= Beginning of Section =

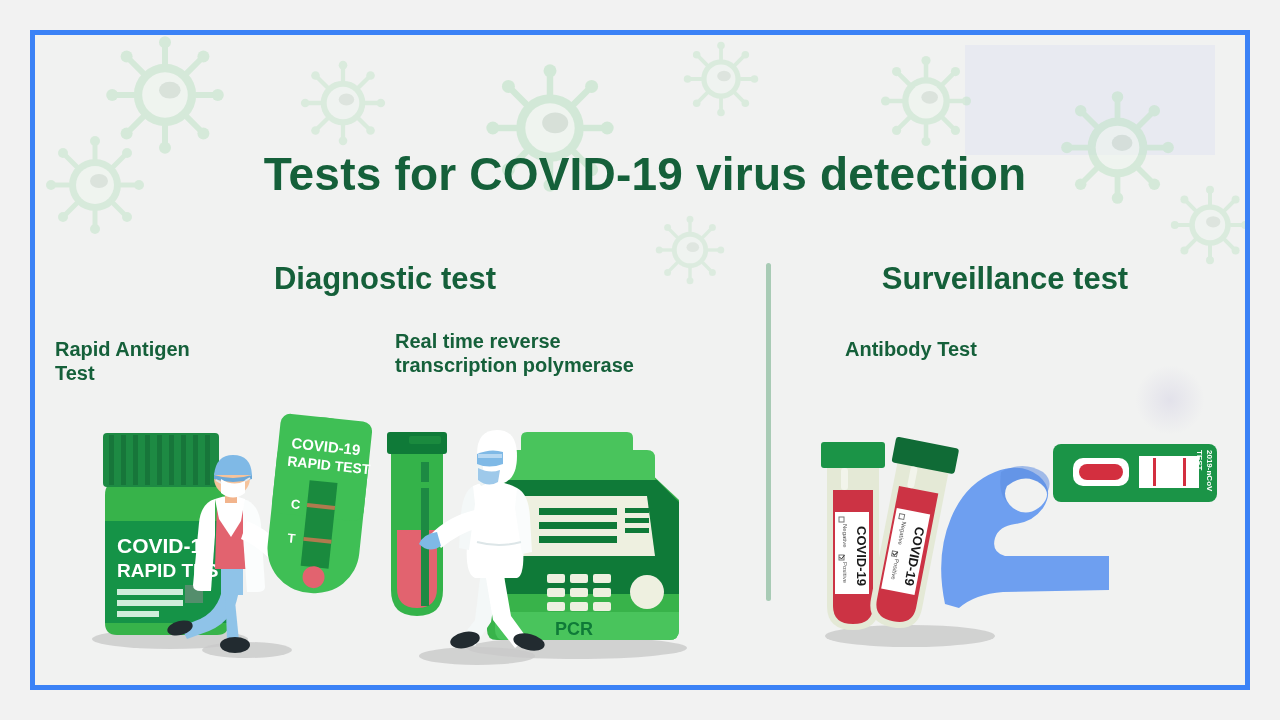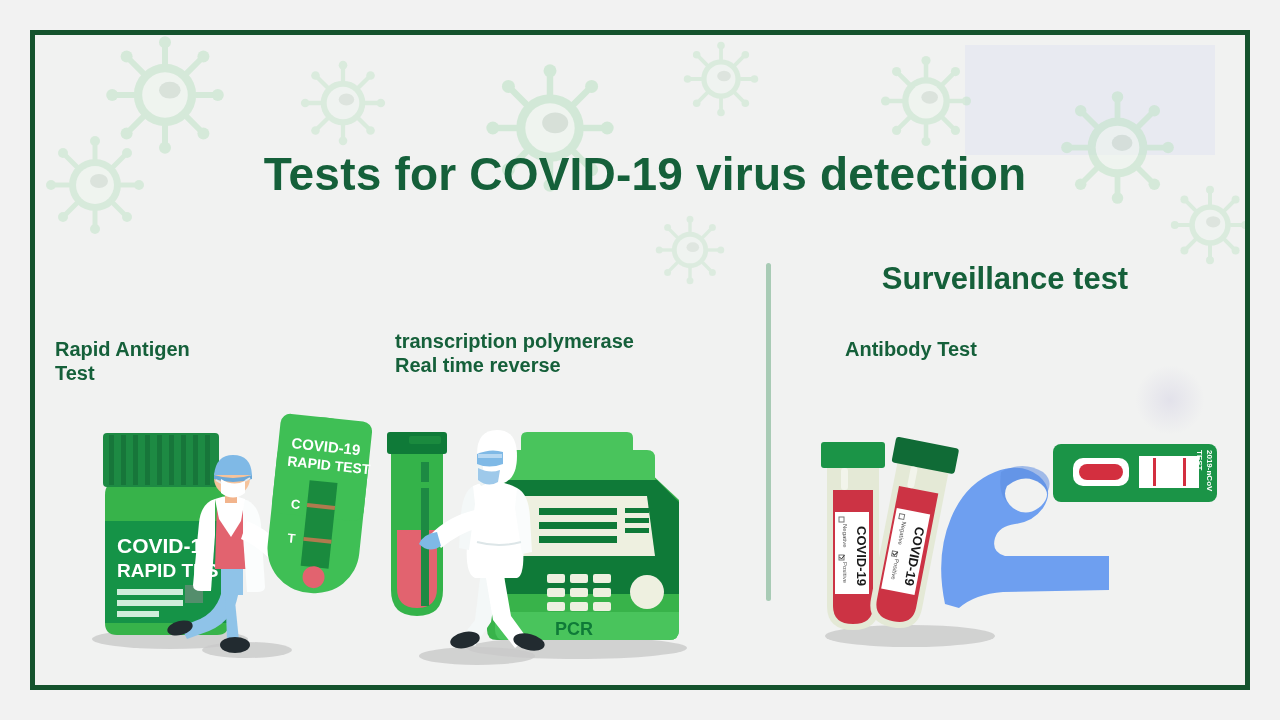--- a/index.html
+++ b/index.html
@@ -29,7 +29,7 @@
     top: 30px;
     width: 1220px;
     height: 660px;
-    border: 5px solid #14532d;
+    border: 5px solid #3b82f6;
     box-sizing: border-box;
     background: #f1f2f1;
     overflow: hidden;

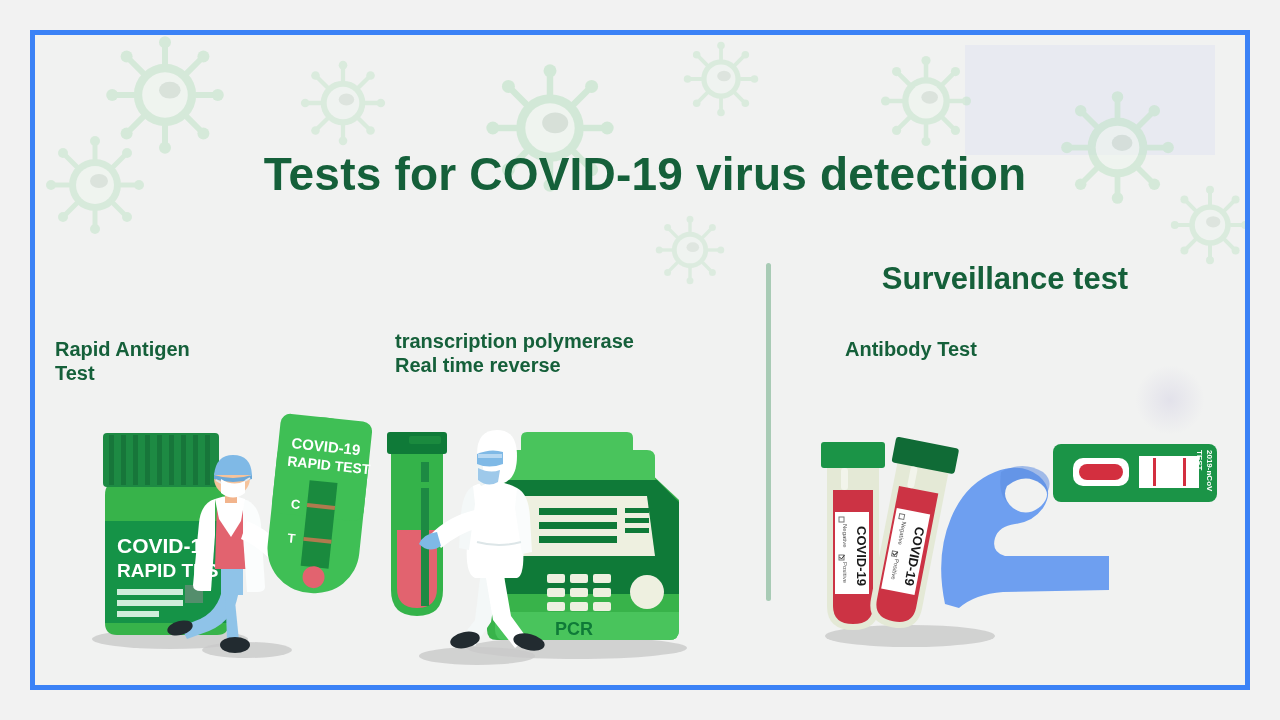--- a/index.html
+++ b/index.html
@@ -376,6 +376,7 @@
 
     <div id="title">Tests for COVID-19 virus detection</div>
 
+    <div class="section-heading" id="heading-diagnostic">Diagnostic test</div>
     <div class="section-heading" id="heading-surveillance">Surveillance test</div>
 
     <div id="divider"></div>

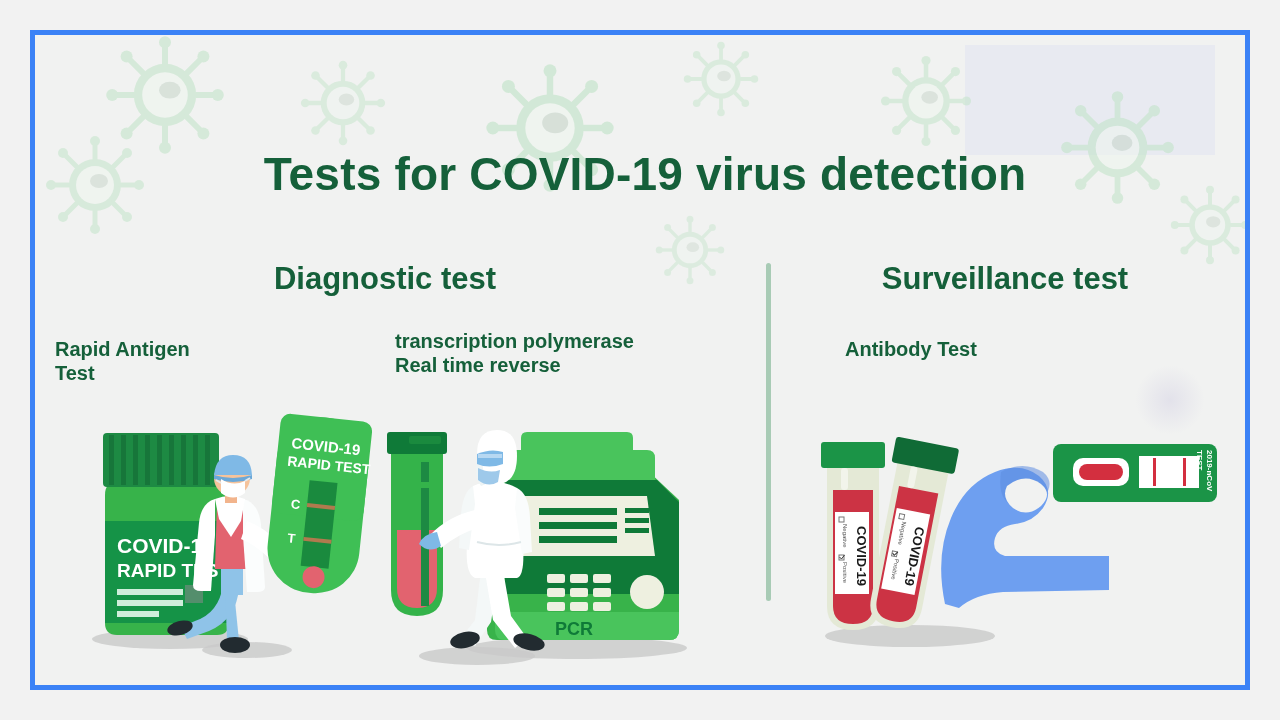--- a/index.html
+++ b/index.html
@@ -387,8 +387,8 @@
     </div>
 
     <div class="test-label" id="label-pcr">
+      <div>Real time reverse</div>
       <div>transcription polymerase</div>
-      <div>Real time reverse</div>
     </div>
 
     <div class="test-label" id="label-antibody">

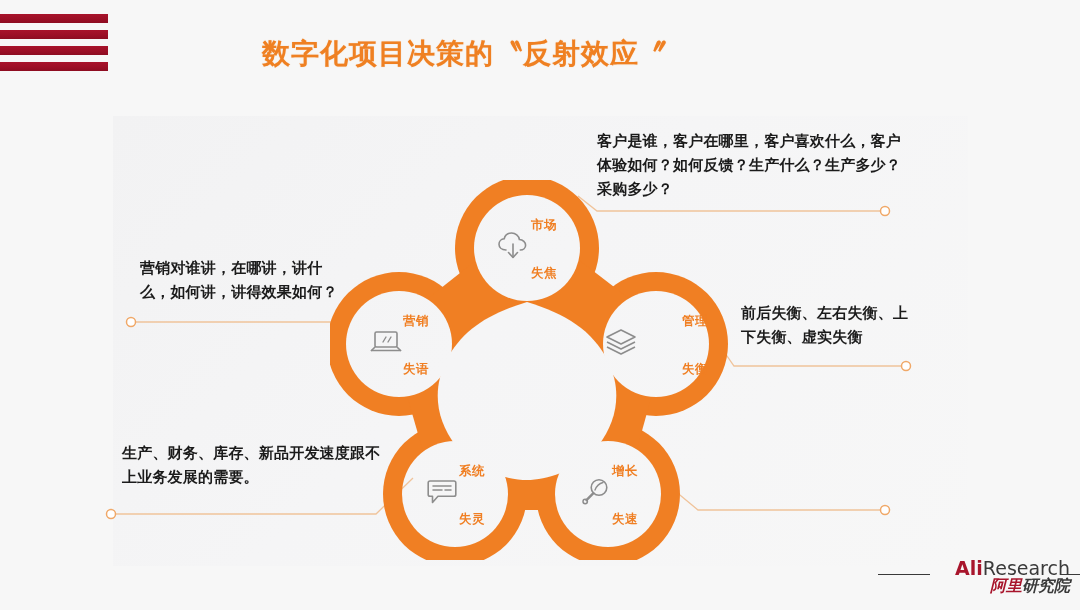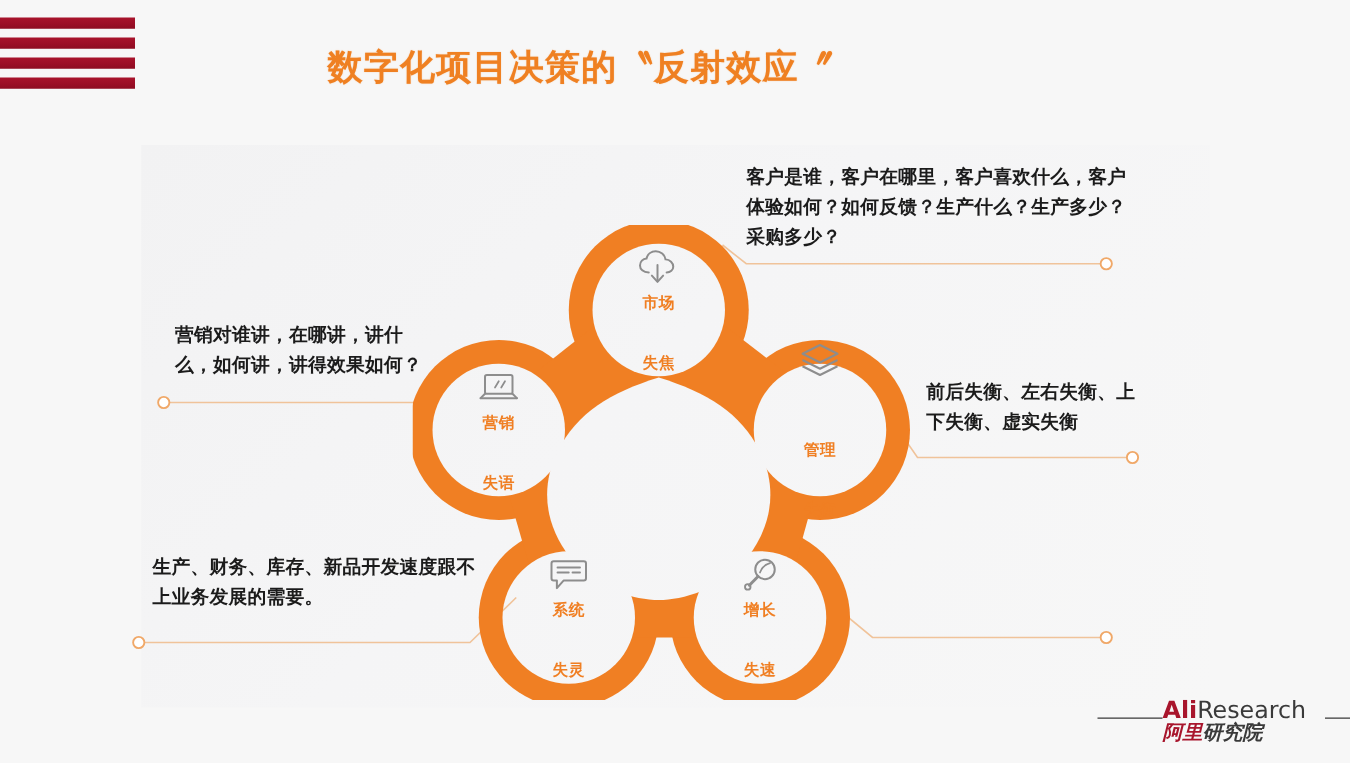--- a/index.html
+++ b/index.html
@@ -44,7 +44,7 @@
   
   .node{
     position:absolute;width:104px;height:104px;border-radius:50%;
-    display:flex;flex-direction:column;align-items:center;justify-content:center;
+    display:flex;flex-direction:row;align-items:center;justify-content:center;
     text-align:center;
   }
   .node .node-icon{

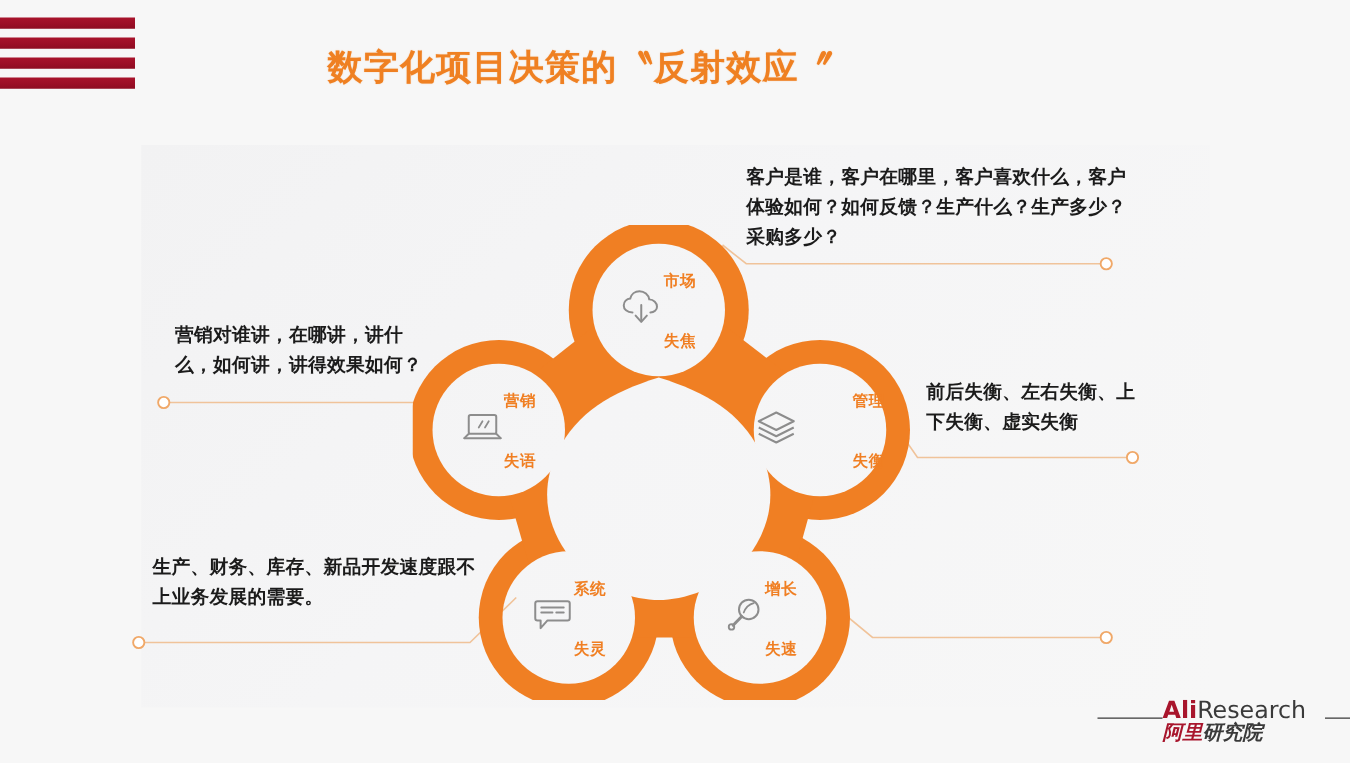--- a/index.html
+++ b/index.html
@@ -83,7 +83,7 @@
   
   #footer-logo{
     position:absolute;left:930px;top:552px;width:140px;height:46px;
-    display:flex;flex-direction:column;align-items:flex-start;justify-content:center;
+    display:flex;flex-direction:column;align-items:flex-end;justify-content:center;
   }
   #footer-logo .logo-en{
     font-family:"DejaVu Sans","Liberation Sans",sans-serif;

= End of Section =

Each record above must be retyped exactly as given, with the images excluded.

--- a/index.html
+++ b/index.html
@@ -29,7 +29,7 @@
     top: 30px;
     width: 1220px;
     height: 660px;
-    border: 5px solid #14532d;
+    border: 5px solid #3b82f6;
     box-sizing: border-box;
     background: #f1f2f1;
     overflow: hidden;

--- a/index.html
+++ b/index.html
@@ -376,6 +376,7 @@
 
     <div id="title">Tests for COVID-19 virus detection</div>
 
+    <div class="section-heading" id="heading-diagnostic">Diagnostic test</div>
     <div class="section-heading" id="heading-surveillance">Surveillance test</div>
 
     <div id="divider"></div>

--- a/index.html
+++ b/index.html
@@ -387,8 +387,8 @@
     </div>
 
     <div class="test-label" id="label-pcr">
+      <div>Real time reverse</div>
       <div>transcription polymerase</div>
-      <div>Real time reverse</div>
     </div>
 
     <div class="test-label" id="label-antibody">

--- a/index.html
+++ b/index.html
@@ -44,7 +44,7 @@
   
   .node{
     position:absolute;width:104px;height:104px;border-radius:50%;
-    display:flex;flex-direction:column;align-items:center;justify-content:center;
+    display:flex;flex-direction:row;align-items:center;justify-content:center;
     text-align:center;
   }
   .node .node-icon{

--- a/index.html
+++ b/index.html
@@ -83,7 +83,7 @@
   
   #footer-logo{
     position:absolute;left:930px;top:552px;width:140px;height:46px;
-    display:flex;flex-direction:column;align-items:flex-start;justify-content:center;
+    display:flex;flex-direction:column;align-items:flex-end;justify-content:center;
   }
   #footer-logo .logo-en{
     font-family:"DejaVu Sans","Liberation Sans",sans-serif;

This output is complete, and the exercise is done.